Just as impressive was an earlier set from Big Black-meets-Sonic Youth post-punk rockers Manikin, with guitarist Alfonso Rabago’s echo-loaded vocals jumpstarting a crowd already high on the gregarious garage of Serious Tracers. Outside, the spirited sludge rock of Woven Bones rang out over a sizable crowd. Even more popped in to catch certifiable buzz act and recent Matador Records signees Harlem — three guys who never fail to look giddy even at the most unfriendly hours and temperatures of the night.

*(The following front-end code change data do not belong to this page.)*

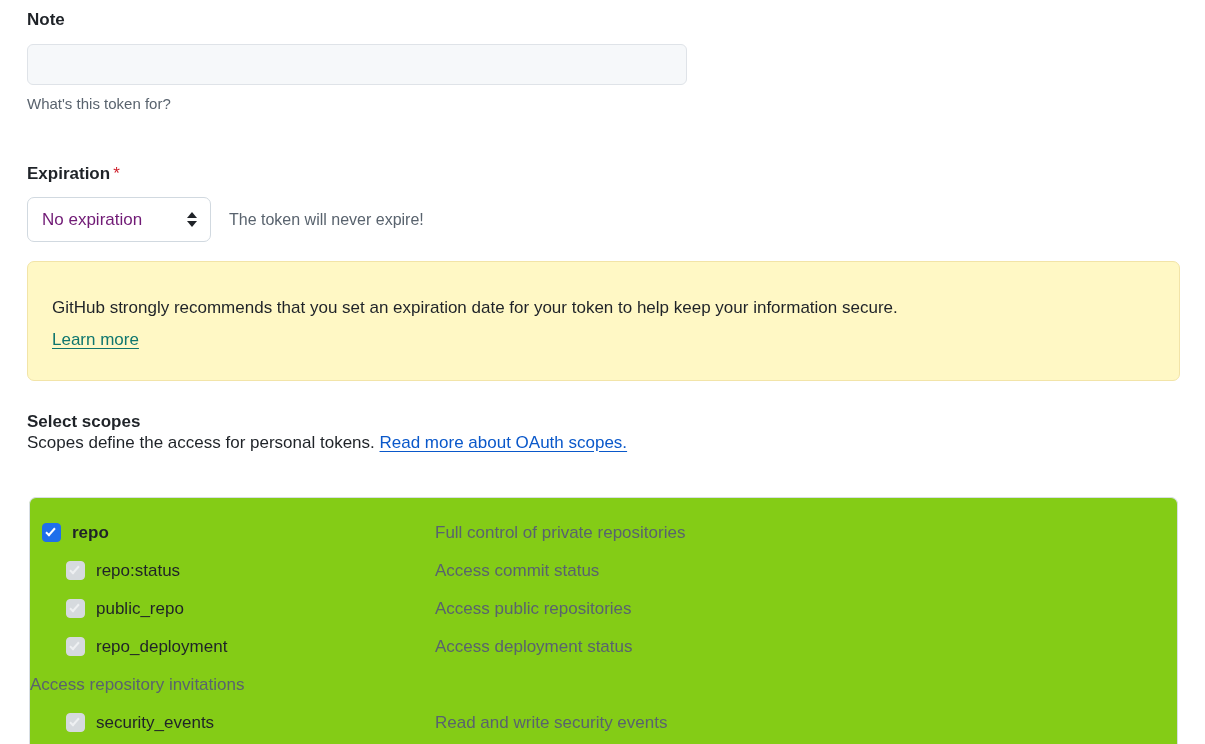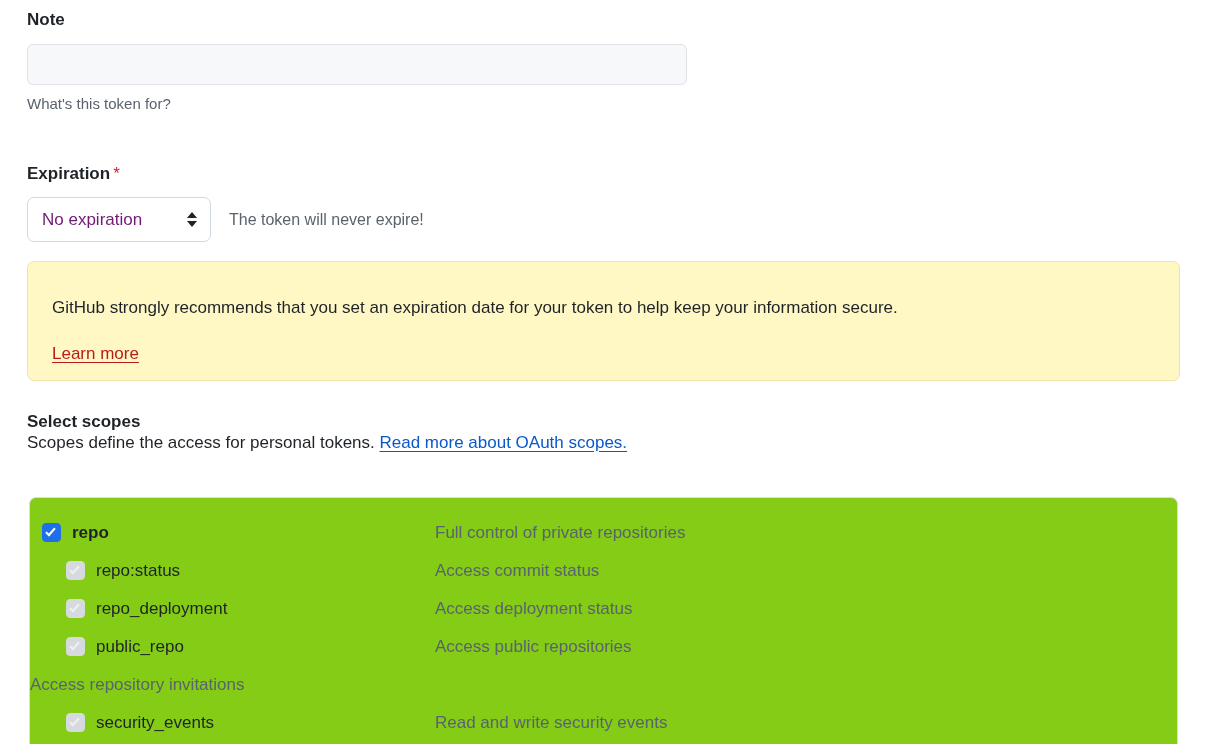--- a/index.html
+++ b/index.html
@@ -142,9 +142,9 @@
   }
   .warn-link {
     display: inline-block;
-    margin-top: 23px;
-    font-size: 17px;
-    color: #b91c1c;
+    margin-top: 9px;
+    font-size: 17px;
+    color: #0f766e;
     text-decoration: underline;
     text-underline-offset: 3px;
     cursor: pointer;

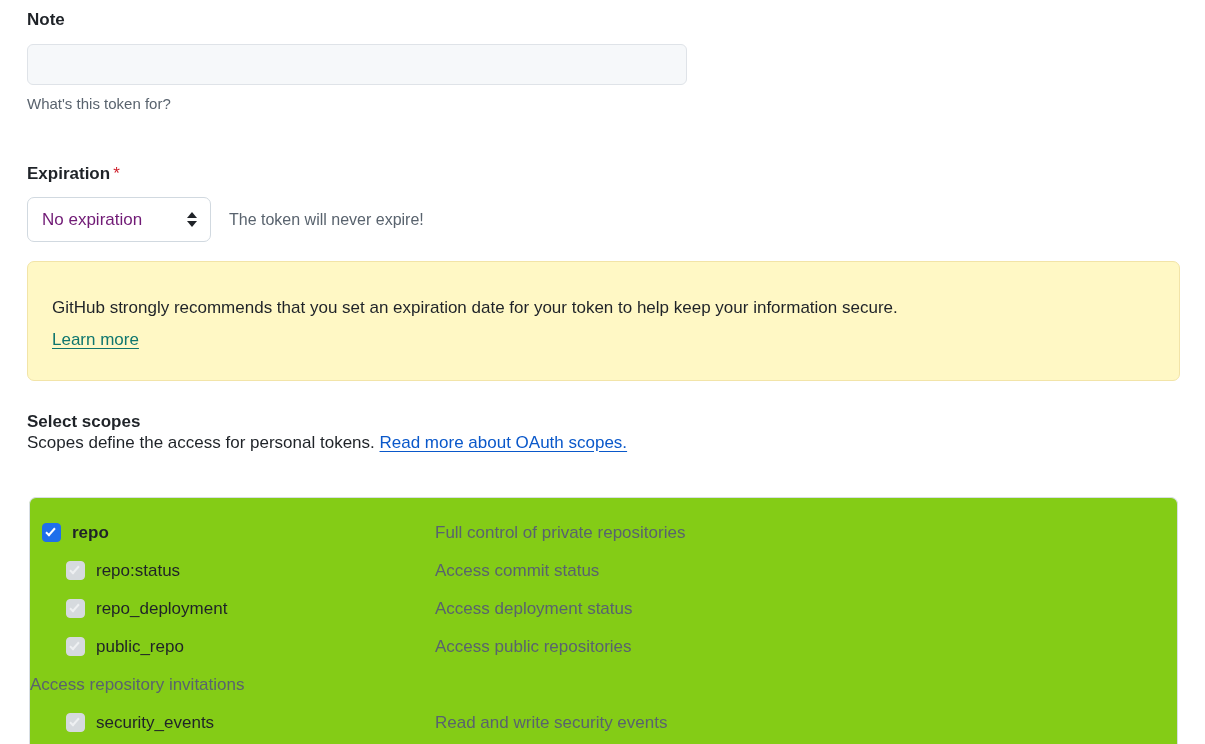--- a/index.html
+++ b/index.html
@@ -315,27 +315,27 @@
           <span class="cbox disabled">
             <span class="tick"></span>
           </span>
+          <span class="scope-name">public_repo</span>
+        </div>
+        <div class="desc-cell">Access public repositories</div>
+      </div>
+      <div class="scope-row child">
+        <div class="label-cell">
+          <span class="cbox disabled">
+            <span class="tick"></span>
+          </span>
           <span class="scope-name">repo_deployment</span>
         </div>
         <div class="desc-cell">Access deployment status</div>
       </div>
       <div class="scope-row child">
+        <div class="desc-cell">Access repository invitations</div>
+      </div>
+      <div class="scope-row child">
         <div class="label-cell">
           <span class="cbox disabled">
             <span class="tick"></span>
           </span>
-          <span class="scope-name">public_repo</span>
-        </div>
-        <div class="desc-cell">Access public repositories</div>
-      </div>
-      <div class="scope-row child">
-        <div class="desc-cell">Access repository invitations</div>
-      </div>
-      <div class="scope-row child">
-        <div class="label-cell">
-          <span class="cbox disabled">
-            <span class="tick"></span>
-          </span>
           <span class="scope-name">security_events</span>
         </div>
         <div class="desc-cell">Read and write security events</div>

Further down Red River, Stubb’s and Beerland joined the fray, with the former boasting an electric set from Black Bone Child and the latter hosting endlessly dependable rockabilly circus the Flametrick Subs. At the Mohawk, a substantial crowd crammed into the inside room to catch In Dudero, the Nirvana tribute act with members of the Sword and Those Peabodys — proof positive that, for all of Free Week’s great original acts, sometimes you just want to chug a beer and hear “Rape Me.”
Whether it was the biting cold or just the natural fallout of a hectic holiday weekend, crowds thinned out Sunday night. But those daring enough to stick around were clearly in it to win it — take, for instance, the swirling crowds at Emo’s inside during country rockers Crooks. It’s not often you see copious two-stepping on the floor of Emo’s, but the country western dance was an appropriate indulgence for a band with such a fetching honky tonk sound that you can practically hear the pedal steel — even though there isn’t one. It was something of a country-influenced night at the inside room of Emo’s, with a charming set from Frank Smith (note: the band doesn’t actually contain anyone named Frank Smith) and even a few tunes on the more acoustic, old-fashioned tip from What Made Milwaukee Famous front man Michael Kingcaid, who played a stripped-down show of solo material.

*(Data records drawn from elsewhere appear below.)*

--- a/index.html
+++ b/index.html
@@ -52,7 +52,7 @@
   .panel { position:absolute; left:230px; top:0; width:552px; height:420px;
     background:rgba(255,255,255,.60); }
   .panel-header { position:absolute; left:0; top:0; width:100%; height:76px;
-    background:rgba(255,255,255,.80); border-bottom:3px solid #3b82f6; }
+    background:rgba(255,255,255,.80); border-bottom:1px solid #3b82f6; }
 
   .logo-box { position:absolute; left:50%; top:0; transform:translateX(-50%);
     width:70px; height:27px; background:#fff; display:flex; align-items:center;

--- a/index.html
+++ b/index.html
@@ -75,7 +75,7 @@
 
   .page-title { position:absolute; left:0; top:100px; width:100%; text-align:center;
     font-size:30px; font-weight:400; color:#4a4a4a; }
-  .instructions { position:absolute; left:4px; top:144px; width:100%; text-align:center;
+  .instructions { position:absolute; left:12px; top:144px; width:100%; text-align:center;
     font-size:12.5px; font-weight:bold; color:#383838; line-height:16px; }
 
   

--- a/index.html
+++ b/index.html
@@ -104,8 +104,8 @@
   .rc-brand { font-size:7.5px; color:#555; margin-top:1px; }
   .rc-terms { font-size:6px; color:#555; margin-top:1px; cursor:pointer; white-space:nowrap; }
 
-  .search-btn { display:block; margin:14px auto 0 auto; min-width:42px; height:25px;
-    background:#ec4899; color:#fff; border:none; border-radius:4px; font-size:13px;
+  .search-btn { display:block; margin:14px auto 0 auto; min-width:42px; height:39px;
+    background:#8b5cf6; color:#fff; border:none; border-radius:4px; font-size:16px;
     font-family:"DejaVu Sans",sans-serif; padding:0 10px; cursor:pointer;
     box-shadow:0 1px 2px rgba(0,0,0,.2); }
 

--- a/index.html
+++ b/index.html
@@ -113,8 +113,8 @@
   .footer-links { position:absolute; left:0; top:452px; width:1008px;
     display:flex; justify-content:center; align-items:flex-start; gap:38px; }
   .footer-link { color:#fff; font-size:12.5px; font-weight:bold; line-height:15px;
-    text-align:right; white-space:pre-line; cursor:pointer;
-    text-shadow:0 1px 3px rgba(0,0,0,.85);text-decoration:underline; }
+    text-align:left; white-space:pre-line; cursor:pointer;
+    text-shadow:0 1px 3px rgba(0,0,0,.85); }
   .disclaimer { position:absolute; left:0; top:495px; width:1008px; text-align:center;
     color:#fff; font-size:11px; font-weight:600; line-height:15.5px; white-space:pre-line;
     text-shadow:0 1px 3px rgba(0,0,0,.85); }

Outside, indie pop maestros Quiet Company put on their Sunday best for an appropriately joyous set containing a furious cover of the Pixies’ “Monkey Gone To Heaven.” Front man Taylor Muse praised the crowd’s persistence — “Some of us musicians have to get up at 6 a.m. for work, too” — and rewarded their loyalty with a closing rendition of the band’s crescendo-laden “On Modern Men” that pulled friends and acquaintances on-stage for a soaring sing-along. The perpetually underrated Corto Maltese fared just as well, toggling between Rush-esque guitar heroics and intellectual rock in the Radiohead style. Proggy electropoppers Many Birthdays — who, to go by their apparent youth, haven’t celebrated all that many birthdays — played the first of what will be a couple of Free Week shows with aplomb. Over at the Beauty Bar, One Hundred Flowers provided quiet, acoustic experimental pop perfectly suited for a more buttoned-down evening of relaxation and cocktails. Even on a quiet Sunday evening distinguished by its harsh chill, Red River looked surprisingly popping — and you were guaranteed to overhear substantially more conversations about Pitchfork than you would on most Sunday nights. Truly, the party has begun. Three nights down, seven to go.